Are single-thread futures no longer a thing?..

Sorry, you're right. I only found #766, which is a relatively new issue, and according to this, unsync should be part of the API, so it probably just wasn't ported yet.

I am also using the unsync variants, because I'm compiling to WebAssembly which is (currently) single-threaded, so I want to avoid the overhead of synchronization.

Unsync was intentionally removed for 0.2. We believe that users should default to using Sendable futures types, as they allow for compatibility with the default executor provided through cx.spawn, which requires Send.

@cramertj Although I understand that reasoning, I think it's a real shame to force the extra overhead for use-cases that don't require it. It makes Futures seem less zero-cost.

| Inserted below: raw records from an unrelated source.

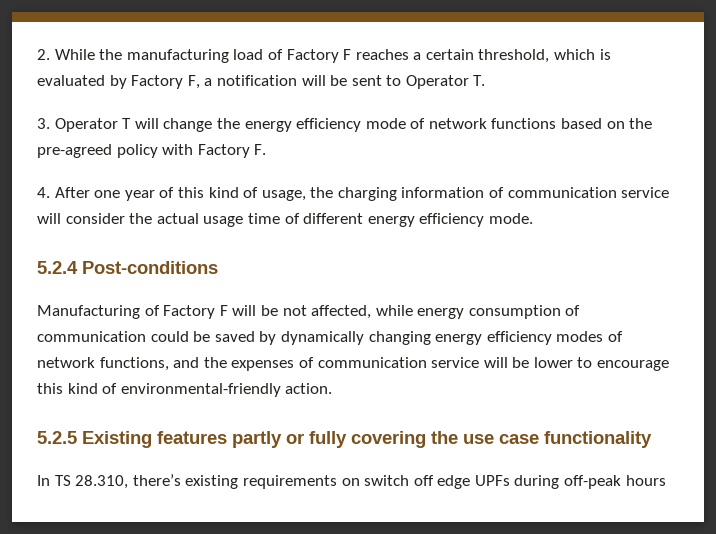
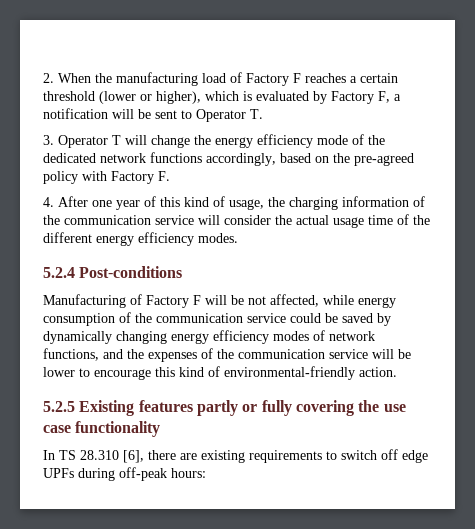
- 2. While the manufacturing load of Factory F reaches a certain threshold, which is evaluated by Factory F, a notification will be sent to Operator T.
+ 2. When the manufacturing load of Factory F reaches a certain threshold (lower or higher), which is evaluated by Factory F, a notification will be sent to Operator T.
- 3. Operator T will change the energy efficiency mode of network functions based on the pre-agreed policy with Factory F.
+ 3. Operator T will change the energy efficiency mode of the dedicated network functions accordingly, based on the pre-agreed policy with Factory F.
- 4. After one year of this kind of usage, the charging information of communication service will consider the actual usage time of different energy efficiency mode.
+ 4. After one year of this kind of usage, the charging information of the communication service will consider the actual usage time of the different energy efficiency modes.
- Manufacturing of Factory F will be not affected, while energy consumption of communication could be saved by dynamically changing energy efficiency modes of network functions, and the expenses of communication service will be lower to encourage this kind of environmental-friendly action.
+ Manufacturing of Factory F will be not affected, while energy consumption of the communication service could be saved by dynamically changing energy efficiency modes of network functions, and the expenses of the communication service will be lower to encourage this kind of environmental-friendly action.
- In TS 28.310, there’s existing requirements on switch off edge UPFs during off-peak hours
+ In TS 28.310 [6], there are existing requirements to switch off edge UPFs during off-peak hours:

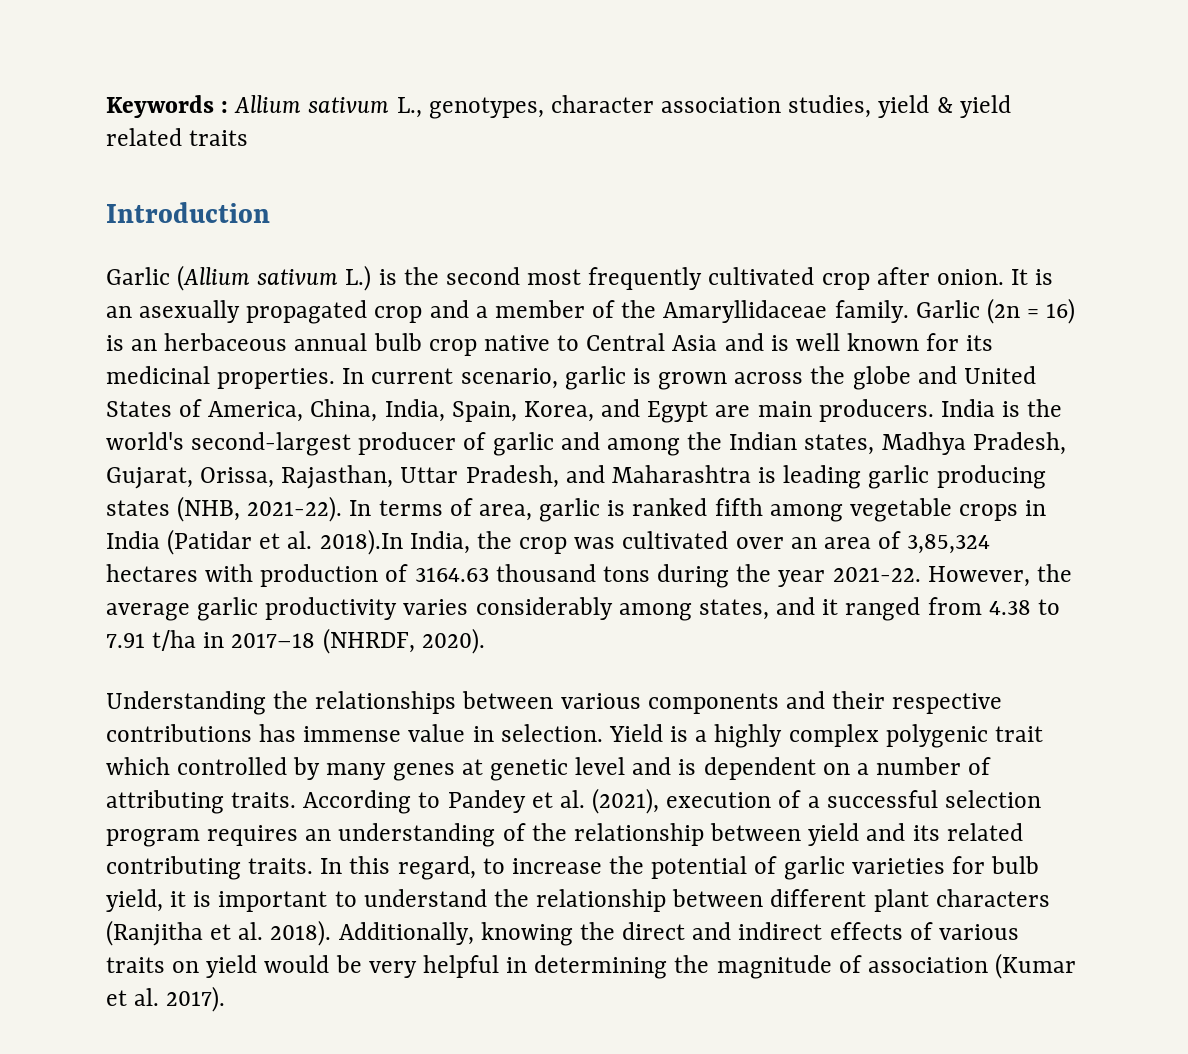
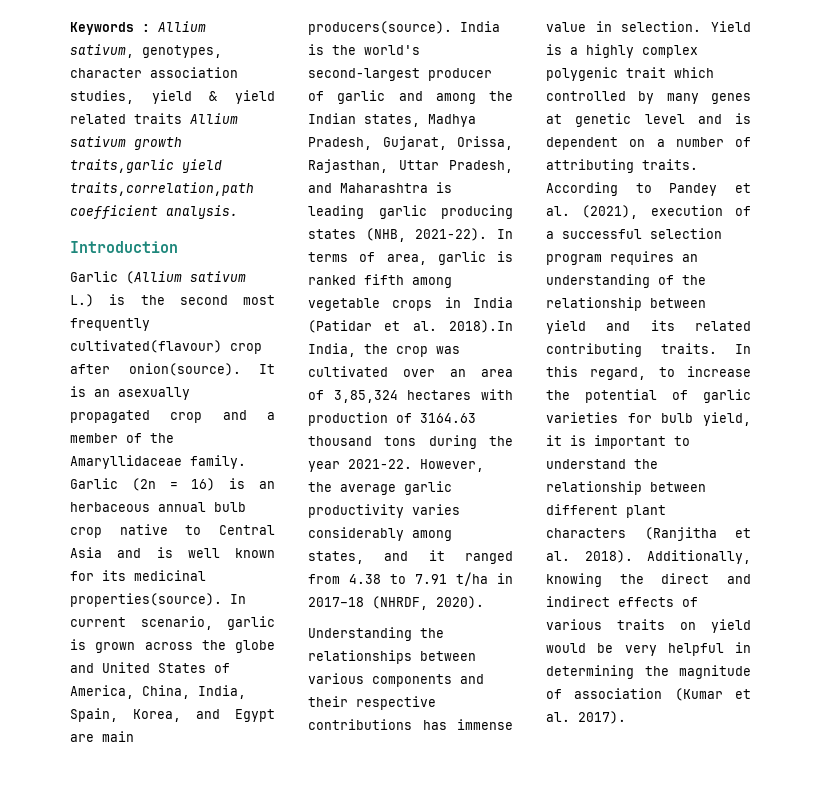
- Keywords : Allium sativum L., genotypes, character association studies, yield & yield related traits
+ Keywords : Allium sativum, genotypes, character association studies, yield & yield related traits Allium sativum growth traits,garlic yield traits,correlation,path coefficient analysis.
- Garlic (Allium sativum L.) is the second most frequently cultivated crop after onion.
+ Garlic (Allium sativum L.) is the second most frequently cultivated(flavour) crop after onion(source).
- Garlic (2n = 16) is an herbaceous annual bulb crop native to Central Asia and is well known for its medicinal properties.
+ Garlic (2n = 16) is an herbaceous annual bulb crop native to Central Asia and is well known for its medicinal properties(source).
- In current scenario, garlic is grown across the globe and United States of America, China, India, Spain, Korea, and Egypt are main producers.
+ In current scenario, garlic is grown across the globe and United States of America, China, India, Spain, Korea, and Egypt are main producers(source).

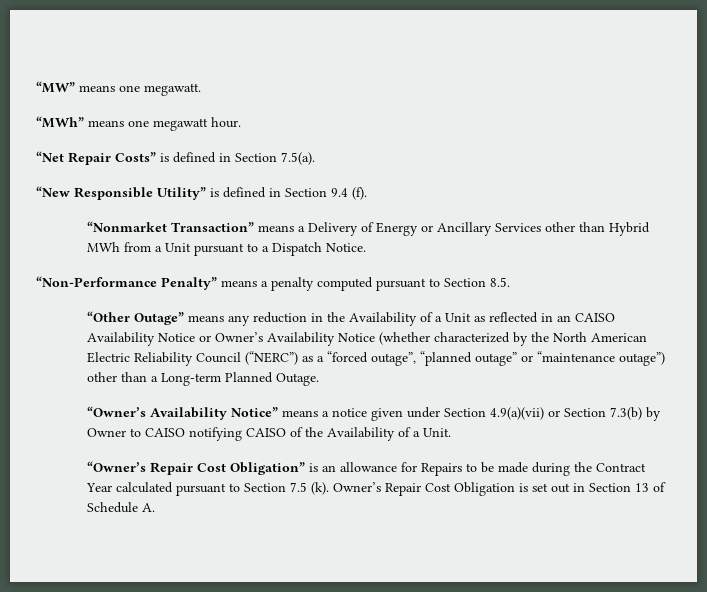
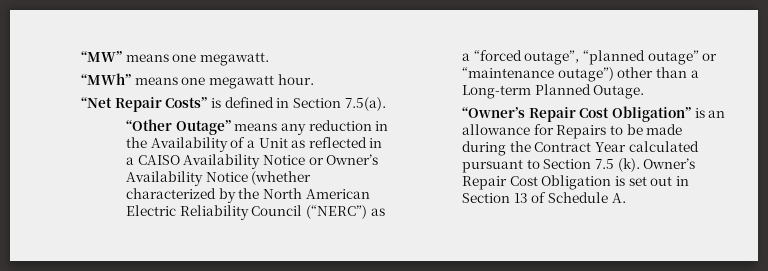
- “New Responsible Utility” is defined in Section 9.4 (f).
- “Nonmarket Transaction” means a Delivery of Energy or Ancillary Services other than Hybrid MWh from a Unit pursuant to a Dispatch Notice.
- “Non-Performance Penalty” means a penalty computed pursuant to Section 8.5.
- “Other Outage” means any reduction in the Availability of a Unit as reflected in an CAISO Availability Notice or Owner’s Availability Notice (whether characterized by the North American Electric Reliability Council (“NERC”) as a “forced outage”, “planned outage” or “maintenance outage”) other than a Long-term Planned Outage.
+ “Other Outage” means any reduction in the Availability of a Unit as reflected in a CAISO Availability Notice or Owner’s Availability Notice (whether characterized by the North American Electric Reliability Council (“NERC”) as a “forced outage”, “planned outage” or “maintenance outage”) other than a Long-term Planned Outage.
- “Owner’s Availability Notice” means a notice given under Section 4.9(a)(vii) or Section 7.3(b) by Owner to CAISO notifying CAISO of the Availability of a Unit.

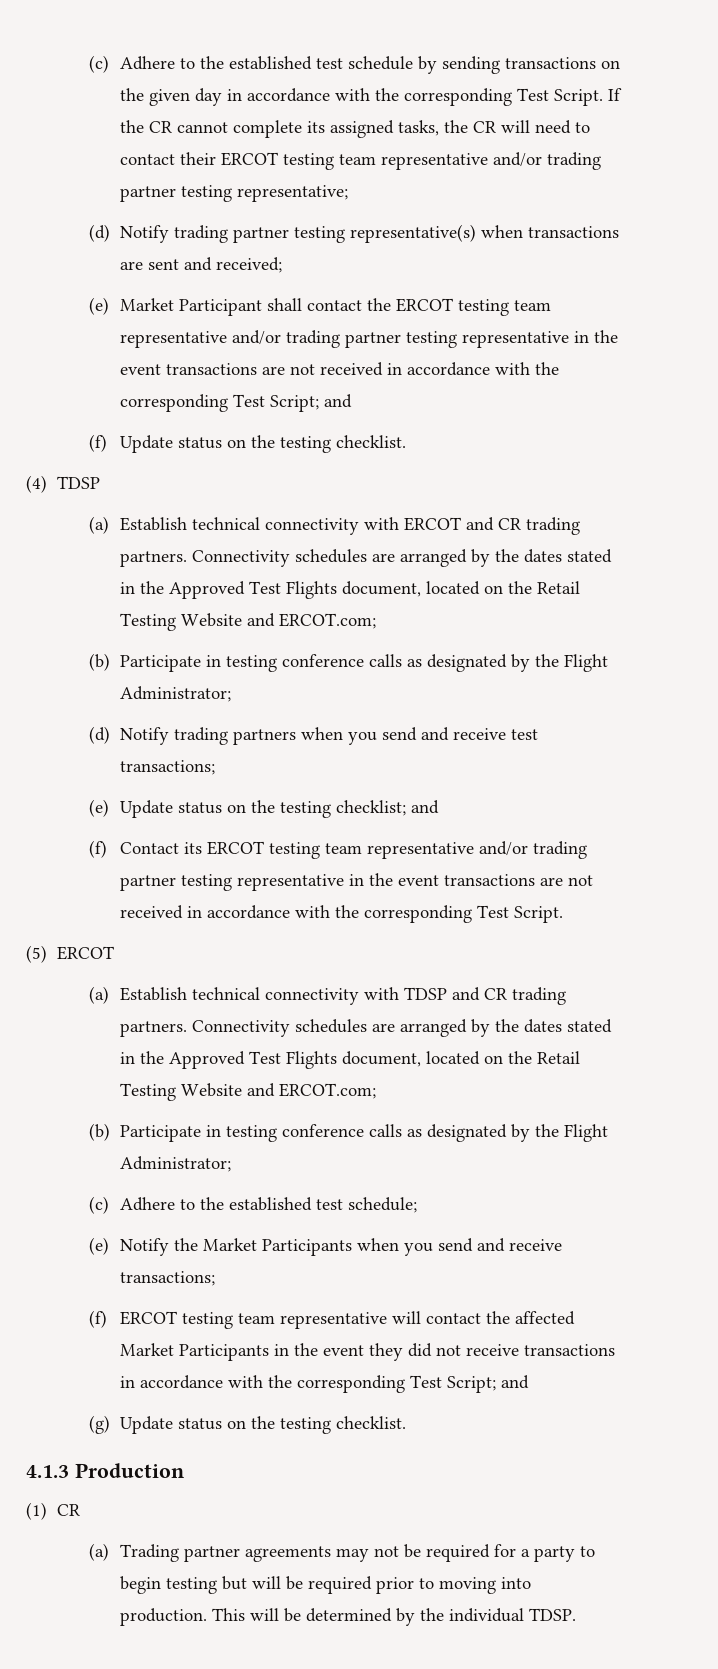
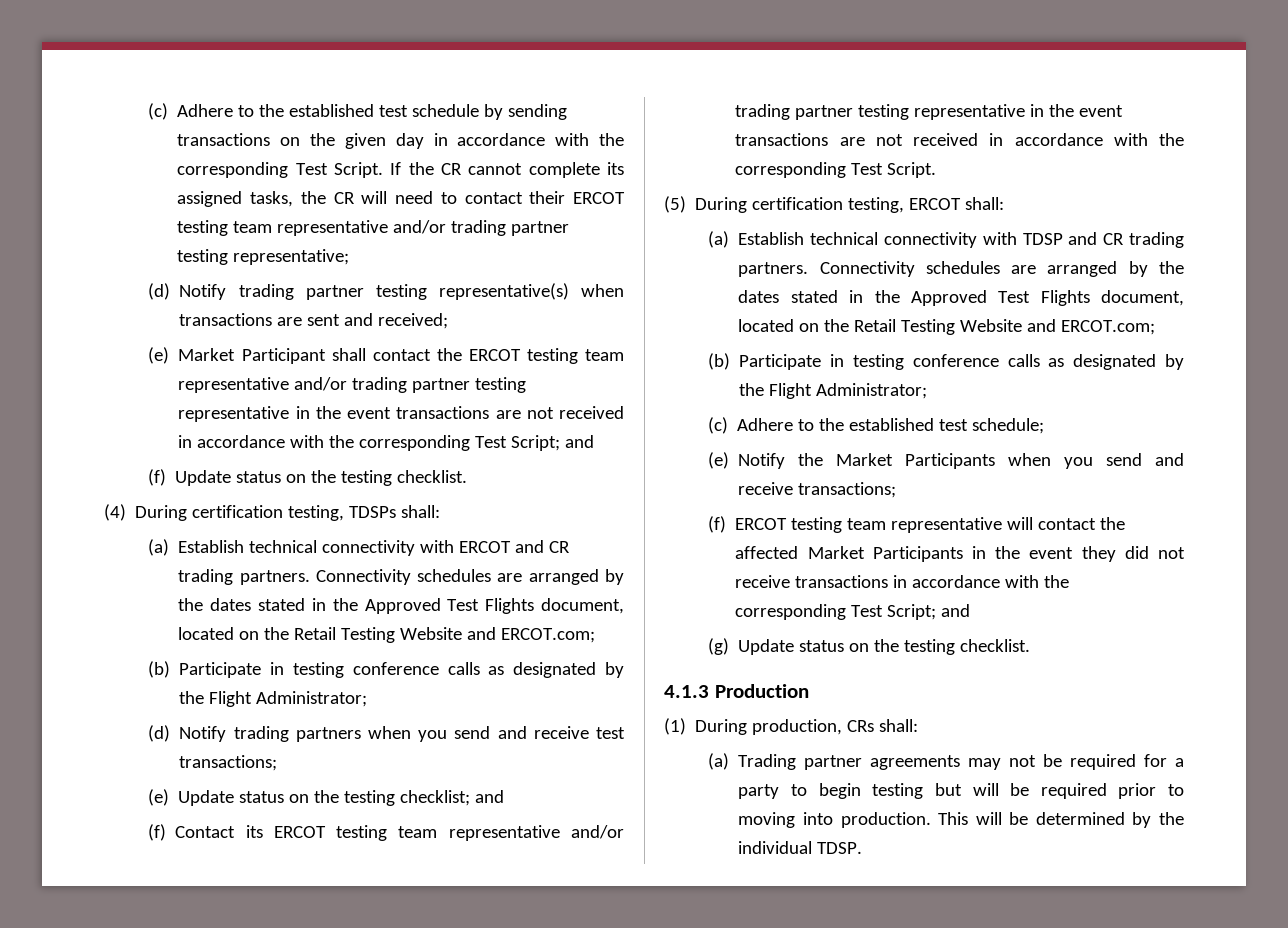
- (4) TDSP
+ (4) During certification testing, TDSPs shall:
- (5) ERCOT
+ (5) During certification testing, ERCOT shall:
- (1) CR
+ (1) During production, CRs shall:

In particular, our JavaScript / WebAssembly Executor runs on a single thread (therefore it doesn't require Send or Sync).

So requiring all Futures to implement Send simply because a particular Executor requires Send seems rather odd to me.

That is strange decision, seems everyone will need to pay for using async. My framework actix-web is fully non-send, and making it Send will significantly reduce performance. It would be a shame to see performance drop after migration to new futures

@fafhrd91

making it Send will significantly reduce performance

I'd be interested in seeing performance numbers if you have them available-- in my own tests, there wasn't a significant performance difference between Rc<RefCell<T>> and an uncontested Arc<parking_lot::Mutex<T>>, but if you're seeing different numbers, I'd like to know and take them into consideration.

It is not about Rc vs Arc performance. I just relay on fact that future is non-send, and can use some unsafe code, with send it is not possible.

@fafhrd91 Can you explain why you need to guarantee that the future is non-send? Feel free to also message me on gitter or IRC about this.

@cramertj (cc @aturon) having default executor is fine. But having it dictate what is supported seems like an unnecessarily narrow focus. It isn't clear for me if it's possible to implement unsync with new futures API but even if it is, having unsync left out of library means single-threaded concurrency will not be a first-class concept in futures and may be made impossible in the future revisions.
I'm coming from .NET where everything revolves around the default thread pool provided by runtime and having a different threading model is even made impossible with things like networking (e.g. Socket's async continuation will be called on a thread in thread pool with no way to override).
IMO the default here doesn't always fit (and arguably there are problems that do not require synchronization) and recognizing it in the library itself and having examples / modeling API to accommodate different approaches to threading would make for a healthier foundation for async programming in Rust.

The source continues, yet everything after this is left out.